In Mongolia, DSWF have been supporting a long-term alternative livelihoods project with herder communities called Snow Leopard Enterprises (SLE). The project helps communities to develop handicraft products which it then guarantees to purchase and sell on behalf of the communities. The SLE initiative provides a source of sustainable income and discourages the exploitation of the surrounding environment. Over the past six months, 139 women from 23 SLE communities participated in the programme and received 20% bonuses on their sales as no poaching incidents were recorded. DSWF have also supported a livestock insurance scheme which now covers 12,000 animals and reimburses herders whose cattle have been killed by predatory species and therefore prevents retaliatory killings.
In Kyrgyzstan, DSWF have been working with our partners to ensure local communities are engaged, educated and can benefit from assisting in the protection of snow leopards. Over the last 6 months, DSWF funding has allowed our partners to establish relationships with schools, teachers, local communities and the local government.
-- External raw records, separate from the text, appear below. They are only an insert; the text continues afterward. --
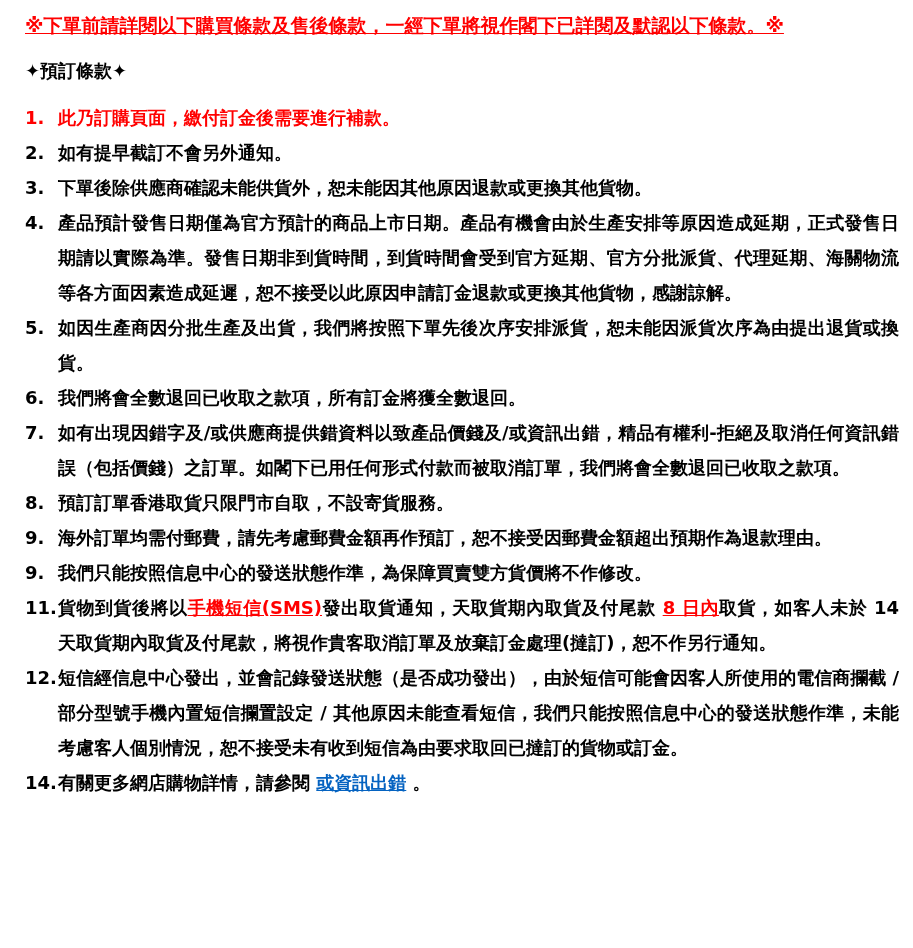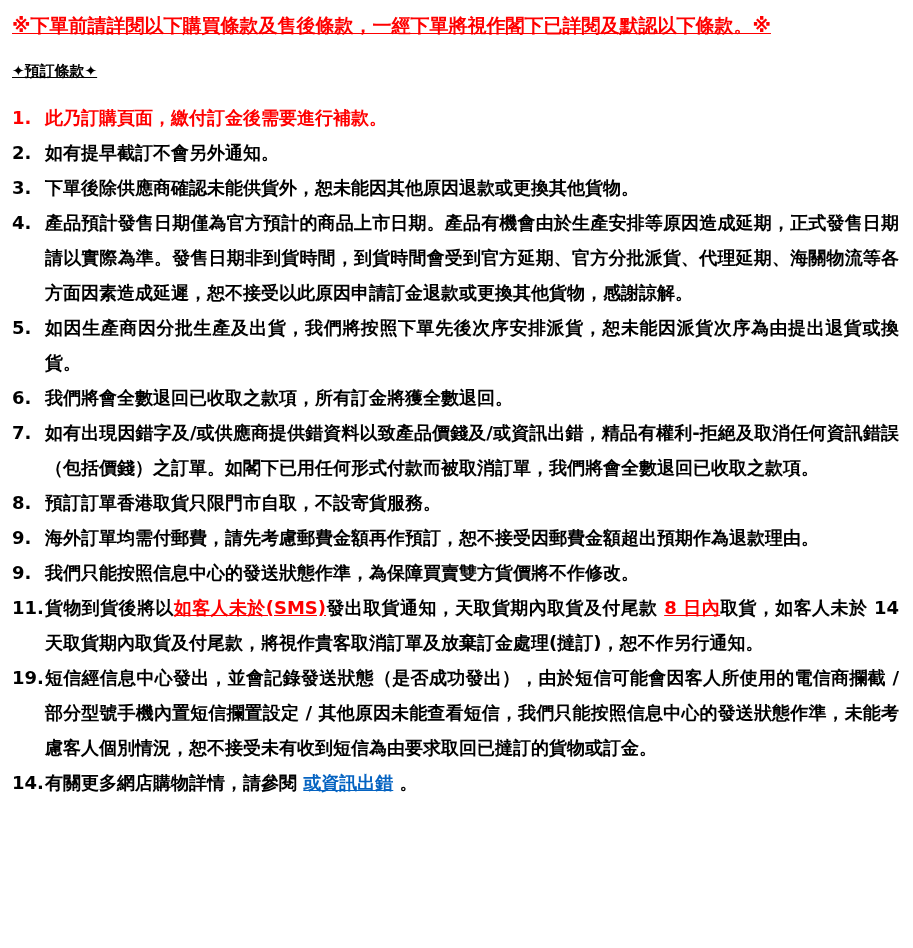--- a/index.html
+++ b/index.html
@@ -4,33 +4,32 @@
 <style>
   * { margin: 0; padding: 0; box-sizing: border-box; }
   html, body { background: #ffffff; }
   body {
     width: 913px;
     min-height: 948px;
     font-family: "DejaVu Sans", sans-serif;
     font-weight: bold;
     color: #000000;
   }
-  .page { padding: 10px 10px 12px 12px; }
+  .page { padding: 10px 10px 12px 25px; }
 
   .notice-title {
     color: var(--red, #ff0000);
     text-decoration: underline;
     font-size: 19px;
     line-height: 30px;
     margin-bottom: 18px;
   }
   .section-header {
-    font-size: 15px;
+    font-size: 18px;
     line-height: 26px;
-    text-decoration: underline;
     margin-bottom: 16px;
   }
   .terms-list { font-size: 18px; }
   .term-item {
     display: flex;
     align-items: flex-start;
     line-height: 35px;
   }
   .term-num {
     flex: 0 0 33px;
@@ -96,24 +95,24 @@
       <div class="term-item">
         <span class="term-num">9.</span>
         <span class="term-body"><span>海外訂單均需付郵費，請先考慮郵費金額再作預訂，恕不接受因郵費金額超出預期作為退款理由。</span></span>
       </div>
       <div class="term-item">
         <span class="term-num">9.</span>
         <span class="term-body"><span>我們只能按照信息中心的發送狀態作準，為保障買賣雙方貨價將不作修改。</span></span>
       </div>
       <div class="term-item">
         <span class="term-num">11.</span>
-        <span class="term-body"><span>貨物到貨後將以</span><span class="red-underline">如客人未於(SMS)</span><span>發出取貨通知，天取貨期內取貨及付尾款 </span><span class="red-underline">8 日內</span><span>取貨，如客人未於 14 天取貨期內取貨及付尾款，將視作貴客取消訂單及放棄訂金處理(撻訂)，恕不作另行通知。</span></span>
+        <span class="term-body"><span>貨物到貨後將以</span><span class="red-underline">手機短信(SMS)</span><span>發出取貨通知，天取貨期內取貨及付尾款 </span><span class="red-underline">8 日內</span><span>取貨，如客人未於 14 天取貨期內取貨及付尾款，將視作貴客取消訂單及放棄訂金處理(撻訂)，恕不作另行通知。</span></span>
       </div>
       <div class="term-item">
-        <span class="term-num">19.</span>
+        <span class="term-num">12.</span>
         <span class="term-body"><span>短信經信息中心發出，並會記錄發送狀態（是否成功發出），由於短信可能會因客人所使用的電信商攔截 / 部分型號手機內置短信攔置設定 / 其他原因未能查看短信，我們只能按照信息中心的發送狀態作準，未能考慮客人個別情況，恕不接受未有收到短信為由要求取回已撻訂的貨物或訂金。</span></span>
       </div>
       <div class="term-item">
         <span class="term-num">14.</span>
         <span class="term-body"><span>有關更多網店購物詳情，請參閱 </span><a href="#" class="link">或資訊出錯</a><span> 。</span></span>
       </div>
     </div>
 </div>
 
 </body></html>

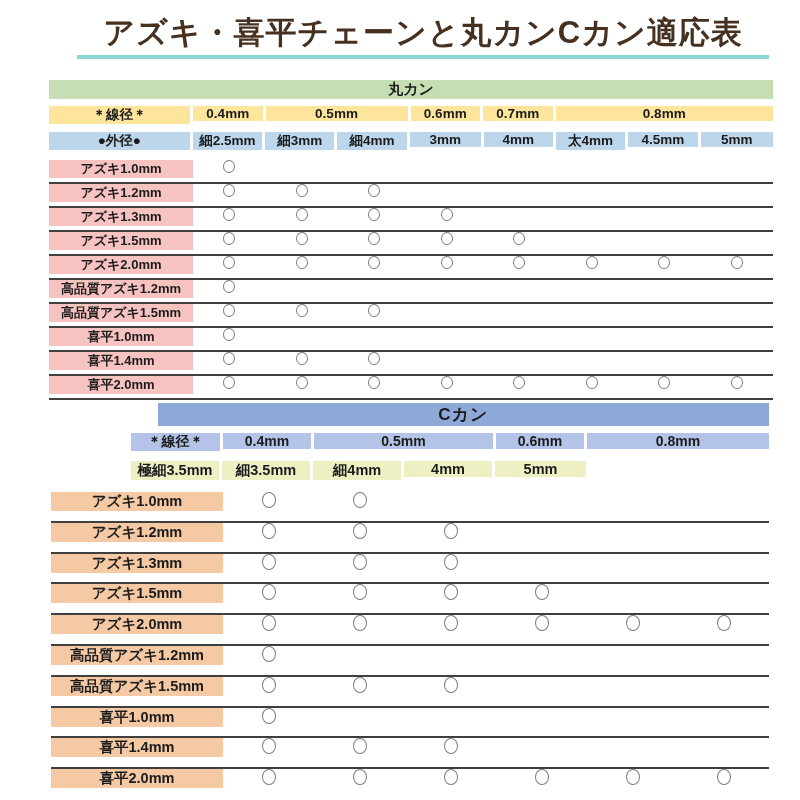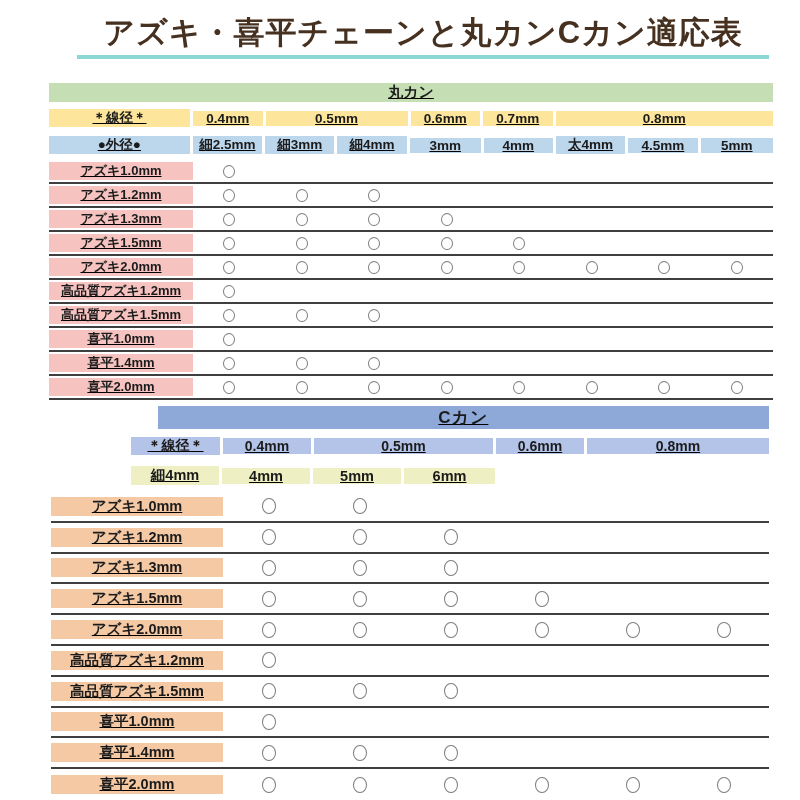--- a/index.html
+++ b/index.html
@@ -12,21 +12,21 @@
   body{font-family:"Liberation Sans","DejaVu Sans",sans-serif;}
   .page{position:relative;width:800px;height:800px;overflow:hidden;background:#ffffff;margin-left:11px;}
 
   .title-wrap{width:692px;margin:14px 42px 0 66px;border-bottom:4px solid var(--teal);padding-bottom:3px;text-align:center;}
   .title-wrap h1{font-size:31px;font-weight:bold;color:var(--titletext);letter-spacing:1px;line-height:38px;white-space:nowrap;}
 
   .tbl{display:block;}
   .tbl1{margin:21px 0 0 38px;width:724px;}
   .tbl2{margin:3px 0 0 40px;width:718px;}
 
-  .row{display:flex;align-items:center;text-decoration:underline;}
+  .row{display:flex;align-items:flex-start;}
   .cell{display:flex;align-items:center;justify-content:center;white-space:nowrap;overflow:hidden;
         font-weight:bold;color:var(--ink);}
   .spacer{background:transparent;}
 
   
   .hdrrow .cell:not(:last-child){border-right:3px solid #fff;}
 
   
   .tbl1 .hrow{height:24px;margin-bottom:2px;}
   .tbl1 .wrow{height:24px;margin-bottom:2px;}
@@ -285,24 +285,25 @@
       <div class="row wrow hdrrow">
         <div class="spacer" style="width: 80px;"></div>
         <div class="cell wcell" style="width: 92px;">＊線径＊</div>
         <div class="cell wcell" style="width: 91px;">0.4mm</div>
         <div class="cell wcell" style="width: 182px;">0.5mm</div>
         <div class="cell wcell" style="width: 91px;">0.6mm</div>
         <div class="cell wcell" style="width: 182px;">0.8mm</div>
       </div>
       <div class="row orow hdrrow">
         <div class="spacer" style="width: 80px;"></div>
+        <div class="cell ocell" style="width: 91px;">極細3.5mm</div>
+        <div class="cell ocell" style="width: 91px;">細3.5mm</div>
         <div class="cell ocell" style="width: 91px;">細4mm</div>
         <div class="cell ocell" style="width: 91px;">4mm</div>
         <div class="cell ocell" style="width: 91px;">5mm</div>
-        <div class="cell ocell" style="width: 91px;">6mm</div>
       </div>
       <div class="row drow">
         <div class="cell rowlabel" style="width: 172px;">アズキ1.0mm</div>
         <div class="cell markcell" style="width: 91px;">
           <span class="mark"></span>
         </div>
         <div class="cell markcell" style="width: 91px;">
           <span class="mark"></span>
         </div>
         <div class="cell markcell" style="width: 91px;"></div>

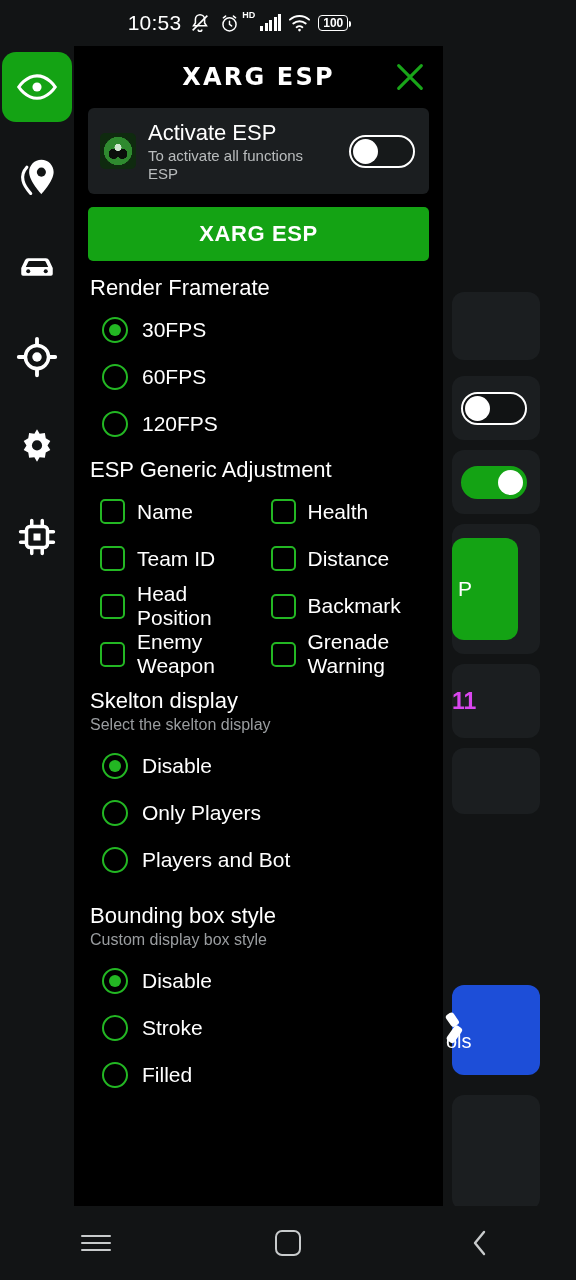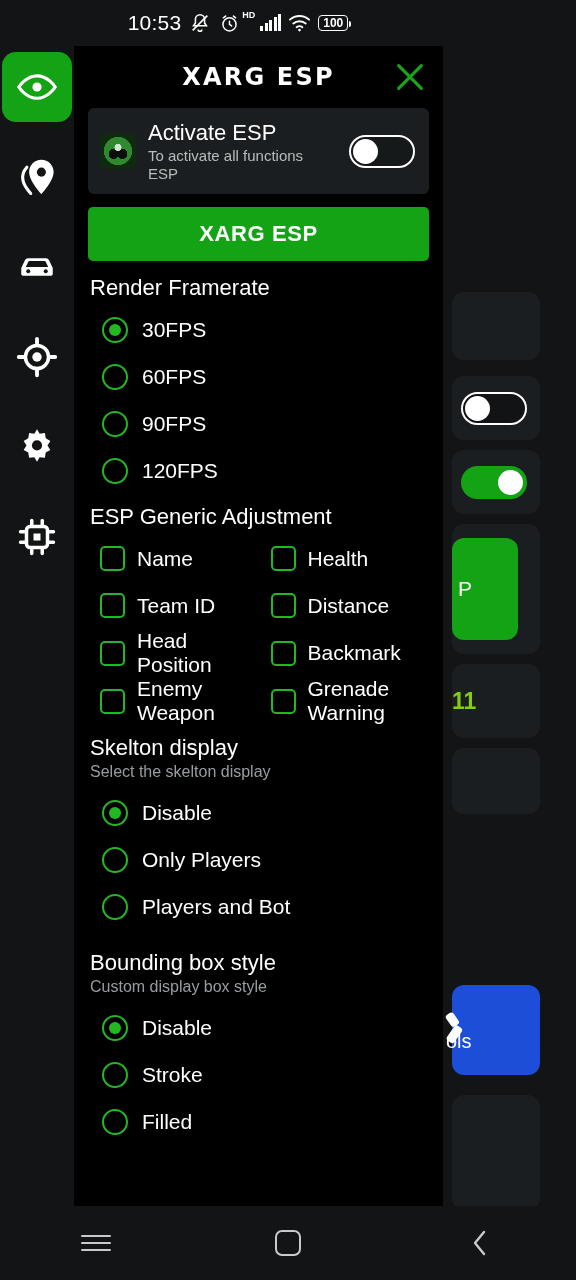--- a/index.html
+++ b/index.html
@@ -43,21 +43,21 @@
     background: #14a314;
     border-radius: 12px;
     color: #fff;
     font-size: 21px;
     display: flex; align-items: center;
     padding-left: 6px;
     font-weight: 500;
   }
   .bg-text {
     position: absolute;
-    color: #84cc16;
+    color: #d946ef;
     font-size: 23px;
     font-weight: 600;
   }
   .bg-tool-card {
     position: absolute;
     background: #1d4ed8;
     border-radius: 12px;
     color: #fff;
   }
   .bg-tool-card .tool-ico {
@@ -423,24 +423,20 @@
         <div class="radio-row">
           <div class="radio sel"></div>
           <div class="radio-label">30FPS</div>
         </div>
         <div class="radio-row">
           <div class="radio"></div>
           <div class="radio-label">60FPS</div>
         </div>
         <div class="radio-row">
           <div class="radio"></div>
-          <div class="radio-label">90FPS</div>
-        </div>
-        <div class="radio-row">
-          <div class="radio"></div>
           <div class="radio-label">120FPS</div>
         </div>
       </div>
 
       <div class="gap-sm"></div>
 
       <div>
         <div class="sec-head">ESP Generic Adjustment</div>
         <div class="check-grid">
           <div class="check-row">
Three Conservation Education Learning Modules have now been developed and made available to download online and will be an essential resource for educators in Kyrgyzstan and other snow leopard range states.
Whilst some of the in-person education initiatives were put on hold due to Covid-19, DSWF funding allowed our partners to adapt and provide virtual sessions with children from 18 schools. A total of 398 students participated in these sessions which aimed to inspire and motivate the conservationists of tomorrow. 58 students also participated in eight overnight immersive eco-camps in Shamshy valley, the first in-person eco camps to have been held since 2019.
The Bigger Picture
Over the past 12 months, DSWF have continued our 37-year legacy of providing unwavering support to protect some of the world’s most endangered species. Over the course of 2022 we will continue to support our long-term conservation partners to protect wildlife, tackle wildlife crime and reduce poaching threats alongside engaging and supporting more community groups working to protect wildlife.
Thanks to your help, we have granted over £11 million in direct conservation support to turn the tide on extinction.
On behalf of everyone at DSWF and the wildlife we fight to protect, Thank You.